Data section =
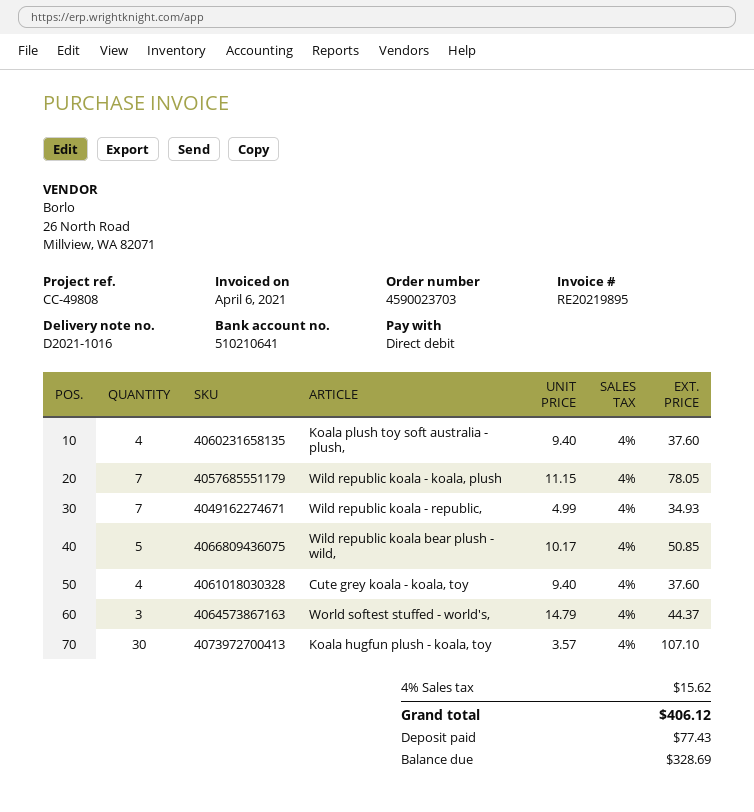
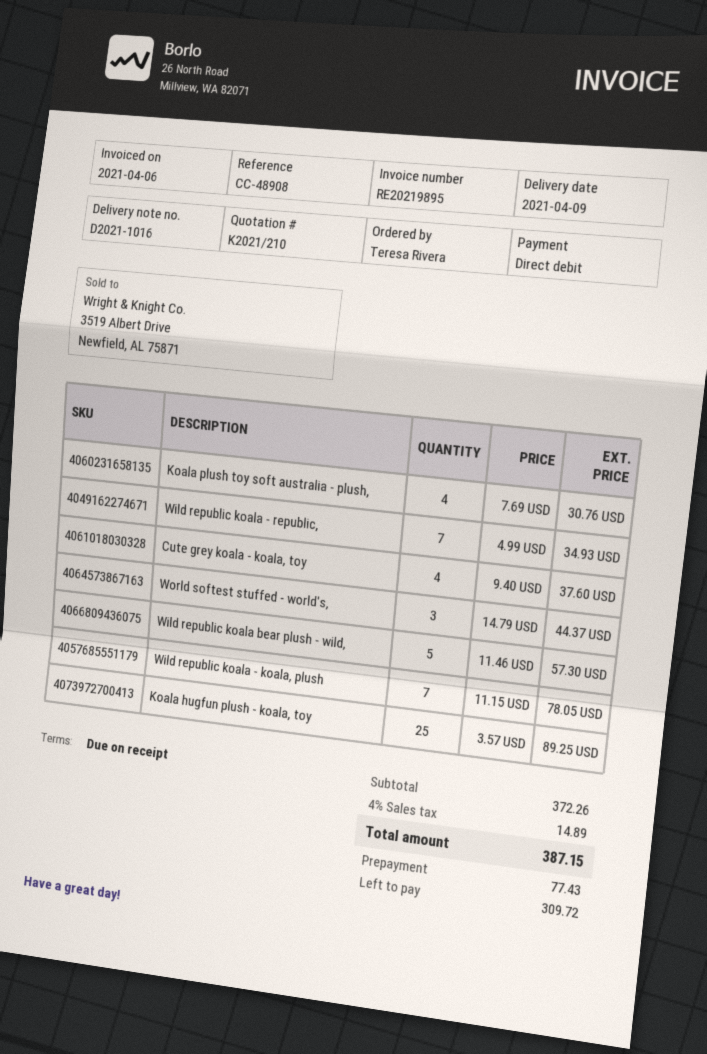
reference: CC-49808 -> CC-48908
Koala plush toy soft australia - plush,: 4 x 9.40 = 37.60 -> 4 x 7.69 = 30.76
Wild republic koala bear plush - wild,: 5 x 10.17 = 50.85 -> 5 x 11.46 = 57.30
Koala hugfun plush - koala, toy: 30 x 3.57 = 107.10 -> 25 x 3.57 = 89.25
tax: 4% = 15.62 -> 4% = 14.89
total: 406.12 -> 387.15
balance: 328.69 -> 309.72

The problem = The expected output is every line of the data, unchanged, with the pictures skipped.

Result of this exercise =
reference: CC-49808 -> CC-48908
Koala plush toy soft australia - plush,: 4 x 9.40 = 37.60 -> 4 x 7.69 = 30.76
Wild republic koala bear plush - wild,: 5 x 10.17 = 50.85 -> 5 x 11.46 = 57.30
Koala hugfun plush - koala, toy: 30 x 3.57 = 107.10 -> 25 x 3.57 = 89.25
tax: 4% = 15.62 -> 4% = 14.89
total: 406.12 -> 387.15
balance: 328.69 -> 309.72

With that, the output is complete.